Real-space modeling is a “WYSIWYG” (what you see is what you get) approach. Leaving aside geometric transformations, we apply elementary “volume algebra” operations to voxels that are small in number, intuitive, and can be easily learned and used. Figure 1 provides examples of such volume algebra operations and operands supported by Situs (Wriggers, 2010) that allow the expression of volume-to-volume and structure-to-volume transformations in biophysical modeling applications:

  • cropping, where densities outside the region of interest are set to zero or cut from the map (Fig. 1A);

  • segmentation, where a contiguous volume above an isovalue threshold is extracted from the background with the floodfill algorithm (Fig. 1C,D);

  • resolution-lowering (also called low-pass filtering, using the spectral analogy), where a simulated map is created from higher resolution data (not shown, but the technique is common (Belnap et al., 1999) and we support it in the form of convolution with Gaussian and other kernels);

  • thresholding, where densities below an isovalue cutoff are set to zero (Fig. 1C,D);

  • subtraction, where the discrepancy of densities is computed (Fig. 1C,D) to simulate the molecular boundaries between individual segments (Volkmann et al., 2000); and finally

  • density matching, the focus of this paper.
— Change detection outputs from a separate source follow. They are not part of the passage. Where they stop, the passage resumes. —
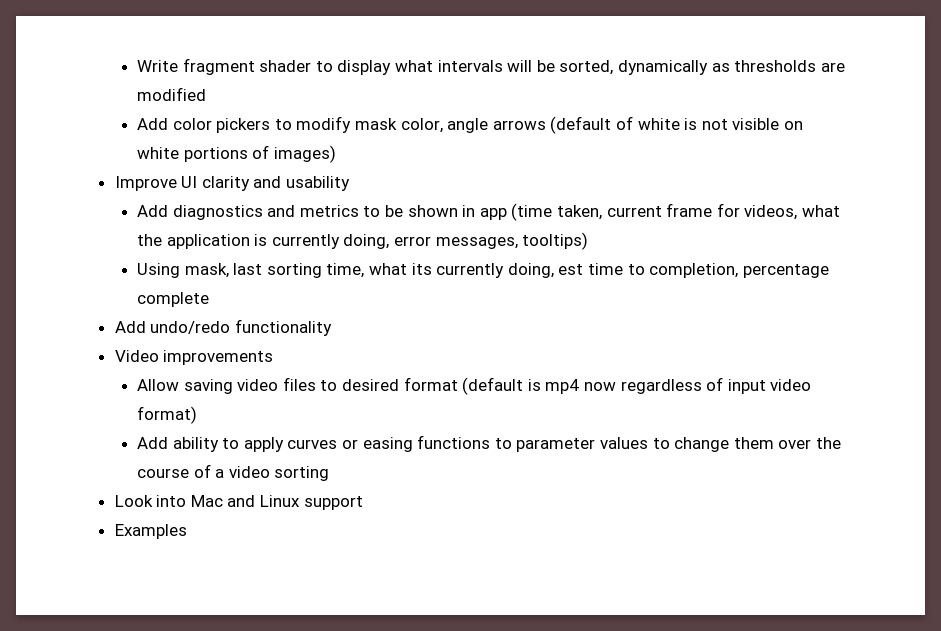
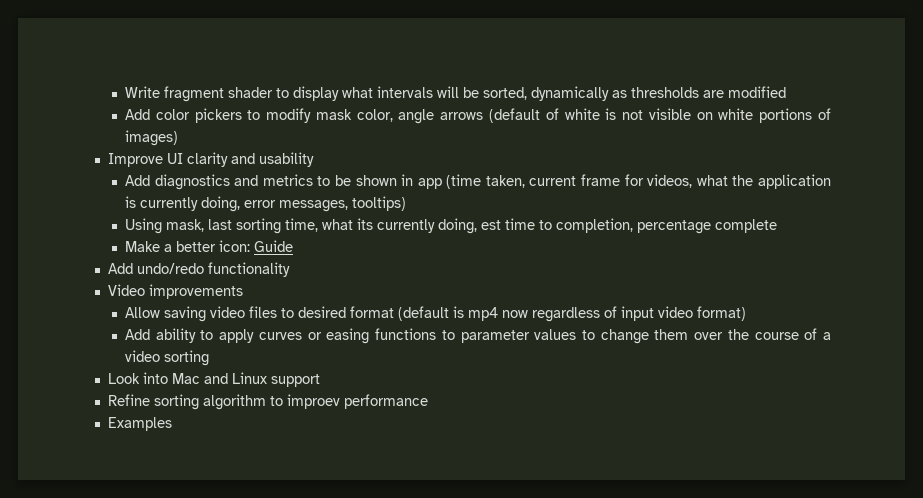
(210, 299) none -> [124,240,293,252] // Make a better icon: Guide
(363, 503) none -> [107,394,428,410] // Refine sorting algorithm to improev performance

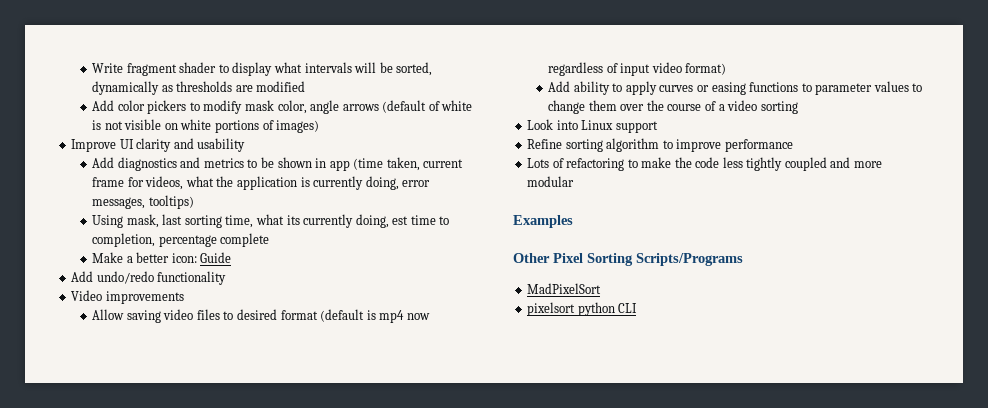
[171,373,228,384] Mac and -> (578, 125) none
[286,394,340,409] improev -> [676,139,722,152] improve
[107,417,172,431] Examples -> [527,157,882,171] [527,176,575,187] [513,215,573,228] [513,253,743,266] [527,283,602,294] [527,302,638,316] Lots of refactoring to make the code less tightly coupled and more modular // Examples // Other Pixel Sorting Scripts/Programs // MadPixelSort // pixelsort python CLI

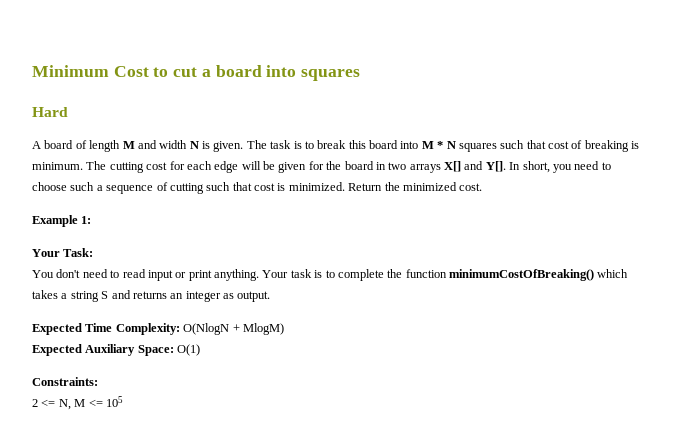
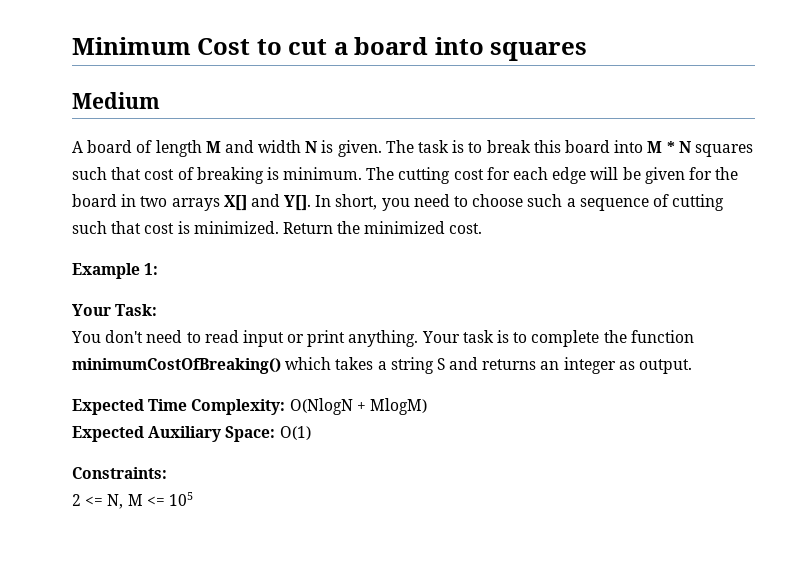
[32,107,68,117] Hard -> [72,92,160,109] Medium

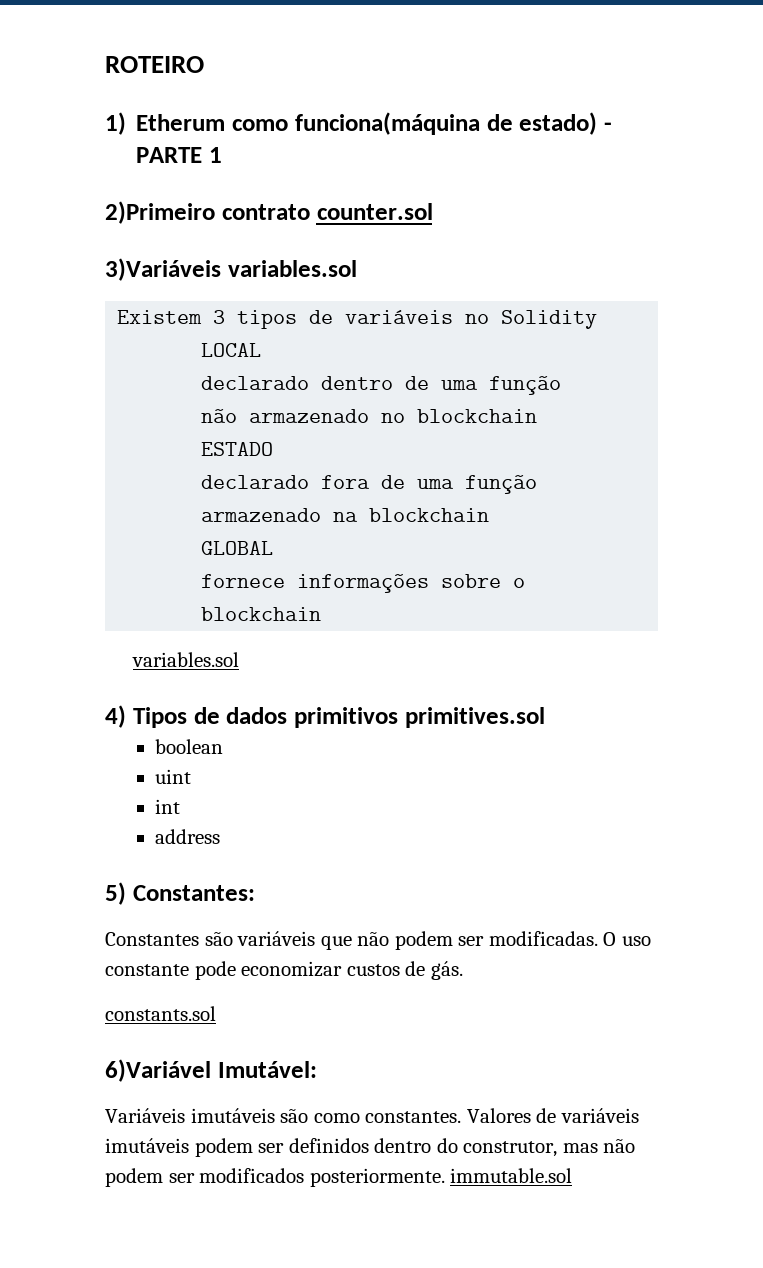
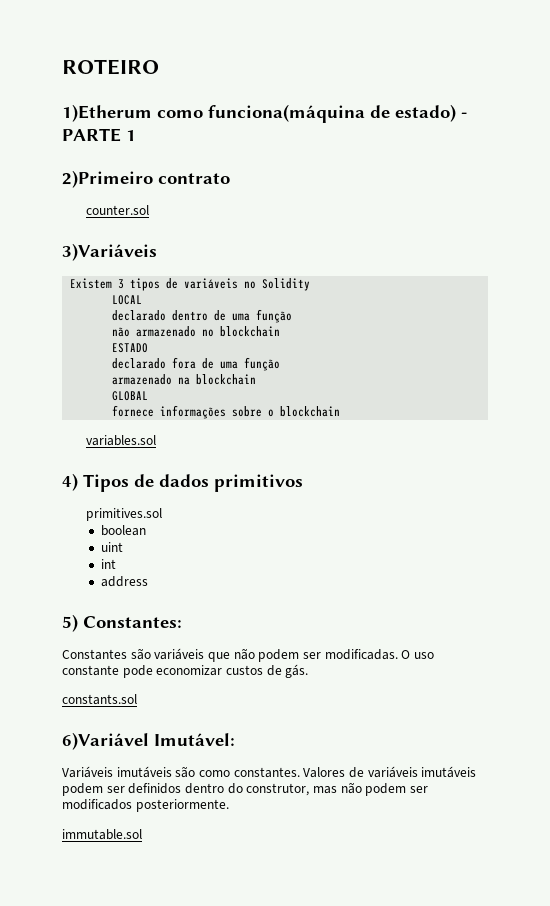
[105,112,226,135] 1) Etherum -> [62,104,152,122] 1)Etherum
(310, 212) none -> (230, 178) //
[227,260,357,277] variables.sol -> (157, 252) none
(398, 717) none -> (303, 483) //
(445, 1177) none -> (229, 805) //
Figure 2 demonstrates the density matching problem we encountered when subtracting the simulated EM map from the cryo-EM data in Fig. 1C. The proper cancellation of densities during subtraction is critical for defining the molecular boundaries between individual segments; this affects the stereochemical quality of downstream flexibly fitted structures as in Alamo et al. (2008). The traditional approach is to rescale the densities of one of the maps such that the isosurfaces of the known molecular surfaces match (one needs to know only the approximate isovalue of one map; the matching isovalue of the other map can then be estimated interactively with a molecular graphics program, see below). Figure 2A shows that this approach is insufficient to remove all of the interior densities of the interacting-head motif from the discrepancy map. One can attempt to “overscale” the subtracted simulated HMM map by a factor of 1.5 or 2 (Fig. 2B,C) to remove the interior densities; however, this would introduce strong negative densities into the discrepancy map and erode the molecular boundaries of the sub-filament and neighbor densities one wants to isolate in the work flow (Fig. 1C). Clearly, the cryo-EM map exhibits much higher densities in its interior compared to those of the surface-matched simulated HMM map, and any scaling factor produces suboptimal cancellation of interior densities.

Figure 2.

Figure 2

Effect of various scaling factors (A-C) and optimal affine transformation (D) on the difference map between the original reconstruction (Fig. 1A) and the (simulated) map obtained from the HMM atomic model (Fig. 1B). The isocontours correspond to the surface density (blue) of the original map and its negative (red). (A) Simulated HMM map scaled with volhist (Wriggers, 2010) to match surface isovalues before subtraction with voldiff. (B) As in (A), but additional scaling factor of 1.5 applied to the surface-matched HMM map before its subtraction. (C) As in (A), but additional scaling factor of 2.0 applied to the surface-matched HMM map before its subtraction. (D) Optimal affine transformation (see text): The original map (Fig. 1A) was density matched to the simulated HMM map before subtraction of the simulated map.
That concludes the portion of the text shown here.